# Exercise:
Both the line with "[275,445,435,504] -3,51% ->" and the line with "[721,456,1054,494] 23/07/2026 - 00:00:00" in the records below must appear in the output, along with every line between them, exactly and with nothing added.

# Data records:
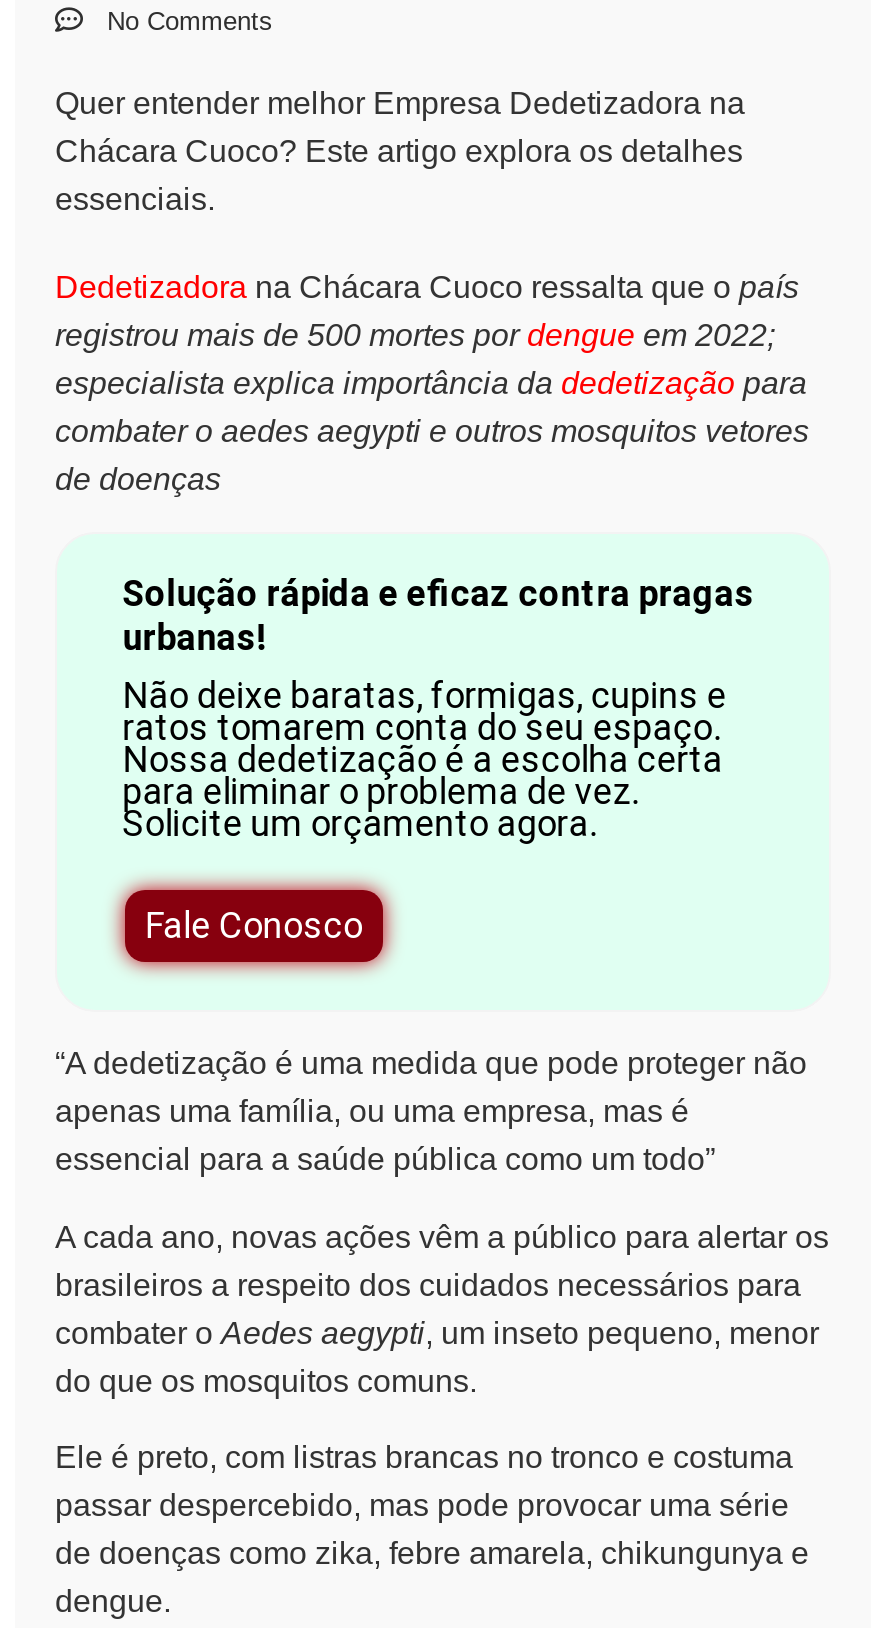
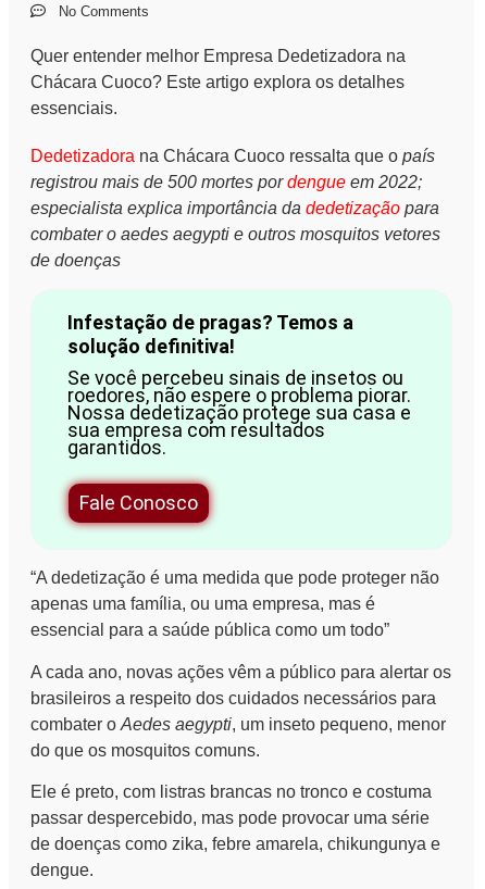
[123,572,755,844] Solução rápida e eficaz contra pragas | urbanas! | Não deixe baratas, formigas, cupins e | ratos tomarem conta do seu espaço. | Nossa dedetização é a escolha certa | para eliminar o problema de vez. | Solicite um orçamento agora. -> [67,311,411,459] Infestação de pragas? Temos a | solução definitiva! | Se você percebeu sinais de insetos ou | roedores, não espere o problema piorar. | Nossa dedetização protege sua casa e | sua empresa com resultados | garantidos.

---

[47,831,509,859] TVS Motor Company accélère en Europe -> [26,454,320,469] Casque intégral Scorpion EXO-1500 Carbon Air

---

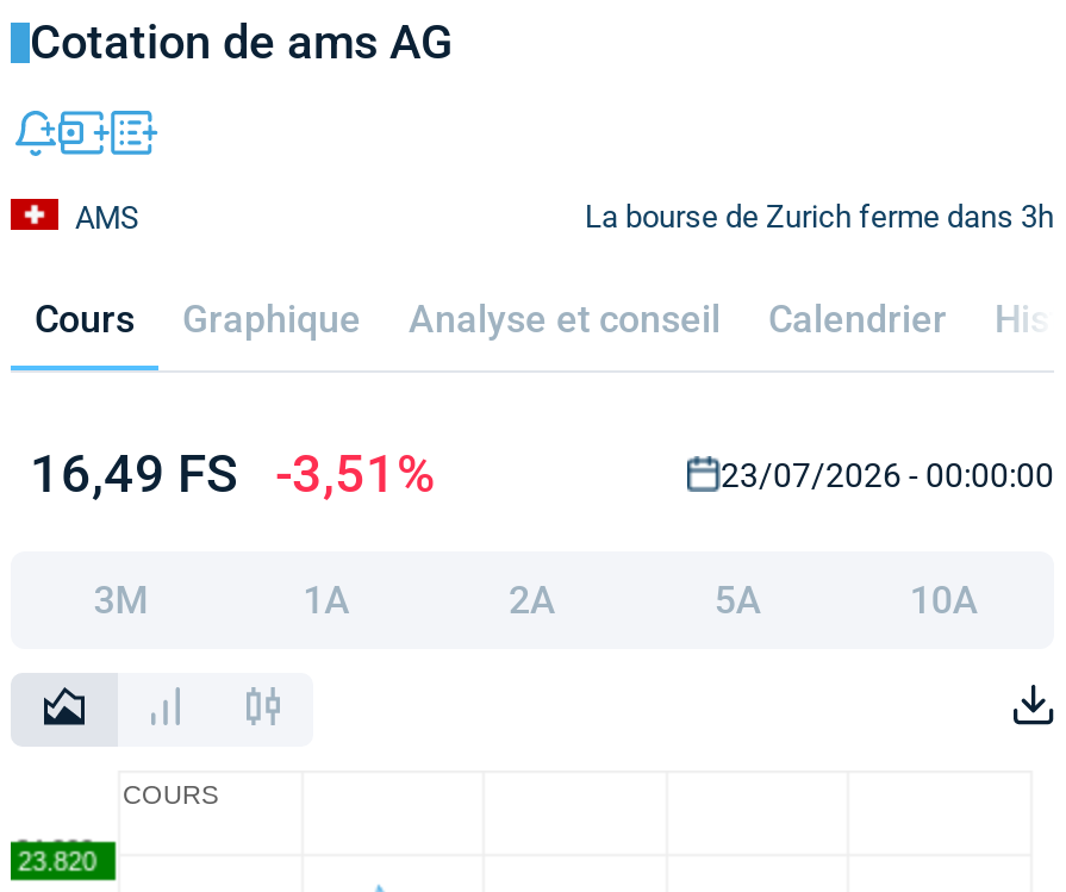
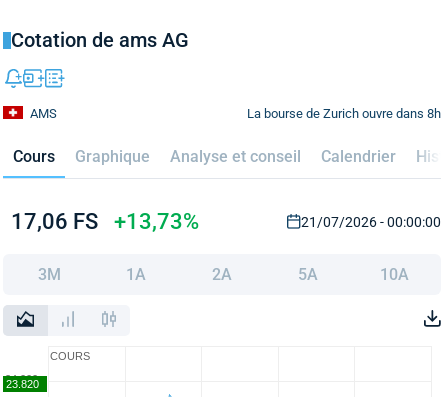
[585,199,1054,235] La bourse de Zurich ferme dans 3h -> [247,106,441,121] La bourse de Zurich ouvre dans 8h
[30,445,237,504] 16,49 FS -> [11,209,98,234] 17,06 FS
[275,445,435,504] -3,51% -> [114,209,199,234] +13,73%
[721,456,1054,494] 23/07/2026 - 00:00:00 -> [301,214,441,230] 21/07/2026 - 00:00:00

# Expected output:
[275,445,435,504] -3,51% -> [114,209,199,234] +13,73%
[721,456,1054,494] 23/07/2026 - 00:00:00 -> [301,214,441,230] 21/07/2026 - 00:00:00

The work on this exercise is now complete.